Morris Motors at this time was being funded largely by investments from the Earl of Macclesfield, who ultimately invested something like £50,000 (£2.5m) and a loan facility from Barclay’s Bank, as well as Morris himself, as far as he could or dared. Morris’s debts peaked at around £140,000 (over £6m), and the overdraft at Barclay’s was another £40,000.
In February 1921, Morris took perhaps the most significant decision of his business life. He cut the price of the Morris Cowley by 20%, to £425 (£21,275) for a four seater and £375 (£19,000) for a two seater. The higher price Oxford was reduced as well, though less markedly. Alongside this, Morris took other more typical business actions – he trimmed distributor margins; attacked purchasing costs; secured better supplier credit terms, and helped Hollick and Pratt trim costs, inventories and lead times. Other manufacturers followed suit on pricing, but Morris cut again at the annual autumn London Motor Show. 1921’s sales topped 3,000 for the first time. By November 1922, what had cost £465 (£22,000) in the autumn of 1920 was on offer for £225 (£13,000), the same price as the much smaller and more basic Austin Seven. 1922 saw Morris sell almost 7,000 cars.
1923 was Morris’s breakout year. He started offering hire purchase schemes (consumer credit; by 1926, over half of the sales were “on the tick”) and free insurance policies, alongside fixed pricing for spares and servicing, and improved dealer stock and standards. There was an in-house magazine, The Morris Owner, and a travel bureau offering owners free advice on routes and destinations. The process of owning a car was getting easier and cheaper, and Morris was determined to lead it. Sales responded, to say the least – Morris leapt to sales of 20,042 and profits reached £852,000 (£53 million). By 1927, Morris was selling over 60,000 cars, around 35% of the market.
Ford’s UK assembly plant was down to just 6,200 in 1928 from over 25,000 a few years earlier, as the Model T aged and battled against the McKenna duties and cars more suitable for Europe. Edsel Ford toured Europe and the UK and told his father that “We know we have been defeated and licked in England”. Henry Ford responded by starting the plans for the huge fully integrated Dagenham plant. Even so, it would be over 40 years before Ford was back on top in the UK market.

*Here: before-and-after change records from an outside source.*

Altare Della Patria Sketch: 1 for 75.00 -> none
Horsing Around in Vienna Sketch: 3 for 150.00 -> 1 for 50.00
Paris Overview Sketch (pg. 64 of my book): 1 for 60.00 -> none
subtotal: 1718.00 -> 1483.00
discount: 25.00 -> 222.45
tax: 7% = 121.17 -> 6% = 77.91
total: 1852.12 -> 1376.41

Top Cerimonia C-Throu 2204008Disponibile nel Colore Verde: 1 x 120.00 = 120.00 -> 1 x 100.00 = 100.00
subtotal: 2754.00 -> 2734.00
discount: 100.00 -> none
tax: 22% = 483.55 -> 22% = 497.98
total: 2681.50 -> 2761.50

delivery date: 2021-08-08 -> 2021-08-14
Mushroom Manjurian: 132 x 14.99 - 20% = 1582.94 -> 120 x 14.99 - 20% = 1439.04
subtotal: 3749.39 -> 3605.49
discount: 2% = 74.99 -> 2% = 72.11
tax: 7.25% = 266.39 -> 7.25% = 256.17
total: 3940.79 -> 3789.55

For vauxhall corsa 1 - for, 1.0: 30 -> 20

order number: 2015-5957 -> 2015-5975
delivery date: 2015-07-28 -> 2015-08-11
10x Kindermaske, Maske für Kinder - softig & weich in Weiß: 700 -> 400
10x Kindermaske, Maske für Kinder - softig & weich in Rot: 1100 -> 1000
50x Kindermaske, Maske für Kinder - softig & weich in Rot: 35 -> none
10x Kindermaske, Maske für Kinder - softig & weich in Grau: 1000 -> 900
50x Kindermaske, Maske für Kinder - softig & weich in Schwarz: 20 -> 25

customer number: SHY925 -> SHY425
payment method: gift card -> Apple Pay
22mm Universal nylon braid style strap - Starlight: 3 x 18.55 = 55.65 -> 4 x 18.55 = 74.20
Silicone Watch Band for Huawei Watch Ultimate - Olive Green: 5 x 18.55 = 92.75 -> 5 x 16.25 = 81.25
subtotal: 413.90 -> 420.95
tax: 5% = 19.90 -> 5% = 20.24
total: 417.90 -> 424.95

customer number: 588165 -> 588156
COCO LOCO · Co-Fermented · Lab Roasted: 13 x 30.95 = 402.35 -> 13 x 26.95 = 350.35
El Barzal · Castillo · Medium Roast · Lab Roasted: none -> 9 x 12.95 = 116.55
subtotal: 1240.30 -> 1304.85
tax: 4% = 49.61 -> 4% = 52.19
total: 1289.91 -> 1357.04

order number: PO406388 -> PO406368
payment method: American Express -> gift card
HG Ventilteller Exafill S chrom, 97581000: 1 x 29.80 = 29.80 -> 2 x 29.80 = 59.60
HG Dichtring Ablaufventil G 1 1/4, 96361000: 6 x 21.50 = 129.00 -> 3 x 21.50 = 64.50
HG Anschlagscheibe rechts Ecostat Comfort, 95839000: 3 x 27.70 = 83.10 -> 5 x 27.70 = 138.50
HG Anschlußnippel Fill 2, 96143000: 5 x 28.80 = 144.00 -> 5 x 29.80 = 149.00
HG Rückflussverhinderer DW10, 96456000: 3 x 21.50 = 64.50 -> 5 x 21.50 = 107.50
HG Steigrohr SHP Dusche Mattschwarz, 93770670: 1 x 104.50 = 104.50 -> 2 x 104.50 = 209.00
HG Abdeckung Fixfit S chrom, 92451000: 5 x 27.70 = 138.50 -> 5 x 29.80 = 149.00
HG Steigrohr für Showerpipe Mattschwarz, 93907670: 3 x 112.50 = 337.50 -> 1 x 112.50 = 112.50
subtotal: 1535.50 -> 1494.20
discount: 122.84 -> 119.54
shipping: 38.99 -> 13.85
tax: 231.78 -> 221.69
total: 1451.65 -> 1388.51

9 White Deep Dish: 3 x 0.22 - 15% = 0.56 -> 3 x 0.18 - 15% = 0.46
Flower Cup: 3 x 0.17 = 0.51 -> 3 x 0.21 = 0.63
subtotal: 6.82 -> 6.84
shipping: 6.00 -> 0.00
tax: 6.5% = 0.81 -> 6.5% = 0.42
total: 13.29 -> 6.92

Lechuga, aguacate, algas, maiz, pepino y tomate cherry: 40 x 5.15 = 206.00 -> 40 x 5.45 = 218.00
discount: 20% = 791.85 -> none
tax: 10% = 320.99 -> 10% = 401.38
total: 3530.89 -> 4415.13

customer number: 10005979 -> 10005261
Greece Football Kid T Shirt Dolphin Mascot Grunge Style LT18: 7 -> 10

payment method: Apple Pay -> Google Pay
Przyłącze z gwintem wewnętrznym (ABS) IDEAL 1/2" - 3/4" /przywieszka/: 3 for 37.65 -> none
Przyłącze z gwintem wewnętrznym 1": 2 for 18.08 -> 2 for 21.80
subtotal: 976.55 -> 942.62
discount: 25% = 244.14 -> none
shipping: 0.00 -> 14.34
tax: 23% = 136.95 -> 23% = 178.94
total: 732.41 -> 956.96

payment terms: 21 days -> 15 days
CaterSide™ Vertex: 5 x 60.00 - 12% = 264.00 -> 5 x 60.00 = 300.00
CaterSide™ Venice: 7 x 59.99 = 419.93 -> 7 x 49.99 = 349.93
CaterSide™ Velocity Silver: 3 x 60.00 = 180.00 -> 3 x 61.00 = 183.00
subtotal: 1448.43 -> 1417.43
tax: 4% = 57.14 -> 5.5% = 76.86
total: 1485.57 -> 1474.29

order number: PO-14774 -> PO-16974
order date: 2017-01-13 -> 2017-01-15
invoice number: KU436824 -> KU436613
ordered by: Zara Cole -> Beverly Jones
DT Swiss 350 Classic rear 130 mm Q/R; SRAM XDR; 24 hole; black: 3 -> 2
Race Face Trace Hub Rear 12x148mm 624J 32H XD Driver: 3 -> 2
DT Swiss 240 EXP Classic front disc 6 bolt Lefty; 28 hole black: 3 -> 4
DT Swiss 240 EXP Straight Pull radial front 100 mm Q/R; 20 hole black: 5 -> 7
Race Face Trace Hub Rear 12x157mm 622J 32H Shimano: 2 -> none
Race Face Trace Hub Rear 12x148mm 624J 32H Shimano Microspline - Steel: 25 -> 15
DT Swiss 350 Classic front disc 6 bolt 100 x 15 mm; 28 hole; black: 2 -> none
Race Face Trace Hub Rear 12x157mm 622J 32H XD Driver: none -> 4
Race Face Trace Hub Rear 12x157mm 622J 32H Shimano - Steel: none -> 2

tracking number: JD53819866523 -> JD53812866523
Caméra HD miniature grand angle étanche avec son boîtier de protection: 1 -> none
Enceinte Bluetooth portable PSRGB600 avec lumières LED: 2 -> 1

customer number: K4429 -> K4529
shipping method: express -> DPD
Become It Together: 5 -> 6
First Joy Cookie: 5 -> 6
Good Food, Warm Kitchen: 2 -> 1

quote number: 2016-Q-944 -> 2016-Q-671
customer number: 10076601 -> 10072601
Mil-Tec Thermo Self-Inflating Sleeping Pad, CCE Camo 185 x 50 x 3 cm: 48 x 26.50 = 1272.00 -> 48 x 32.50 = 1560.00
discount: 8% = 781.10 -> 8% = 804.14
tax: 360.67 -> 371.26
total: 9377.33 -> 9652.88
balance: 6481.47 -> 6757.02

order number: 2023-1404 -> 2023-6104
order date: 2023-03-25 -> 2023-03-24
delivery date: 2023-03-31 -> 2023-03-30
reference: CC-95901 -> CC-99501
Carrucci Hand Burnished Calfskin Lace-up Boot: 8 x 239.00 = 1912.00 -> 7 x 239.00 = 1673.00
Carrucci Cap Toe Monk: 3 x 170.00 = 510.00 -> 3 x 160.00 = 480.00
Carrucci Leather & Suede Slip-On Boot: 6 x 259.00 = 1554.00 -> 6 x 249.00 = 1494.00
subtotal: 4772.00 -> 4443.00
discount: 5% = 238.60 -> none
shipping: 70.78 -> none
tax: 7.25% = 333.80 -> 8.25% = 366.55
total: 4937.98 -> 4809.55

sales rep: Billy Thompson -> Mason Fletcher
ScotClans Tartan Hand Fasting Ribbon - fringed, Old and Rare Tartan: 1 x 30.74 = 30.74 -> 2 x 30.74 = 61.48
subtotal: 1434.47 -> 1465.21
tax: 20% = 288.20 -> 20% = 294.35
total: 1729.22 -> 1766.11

But Morris was not resting on his laurels. 1922 saw the start of the trend of him buying his key suppliers, of whom he was often the major or only customer. He bought Osberton Radiators and Hollick and Pratt, installing Lancelot Pratt as his deputy managing director. Pratt was perhaps his only ever close friend in business. The combination of Morris and Pratt could perhaps have proved a successful working partnership, but sadly Pratt died in 1924.
Most significantly, he purchased Hotchkiss Engines. Morris was concerned as not only was Hotchkiss integral to his supply chain, but there was a risk of them supplying others, and he was unconvinced by their commitment and sensed a lack of ambition to achieve his desired volumes. Morris wanted 500-700 engines a week; Hotchkiss would not commit or invest to support anything beyond 300, so on 1 January 1923 Hotchkiss became Morris Motors – Engine Branch and the Hotchkiss managers were unceremoniously moved out.
Output, with Morris’s investment, reached 1,200 a week in 1925 with engine production costs cut by 30%. Key to this transformation was Morris’s General Manager Frank Woollard and a bright young man from Coventry, Leonard Lord. Woollard went on to be a key figure in Morris’ business for many years; Lord would in time run the entire Nuffield Organization, as the business would later become, and will re-appear later in this tale.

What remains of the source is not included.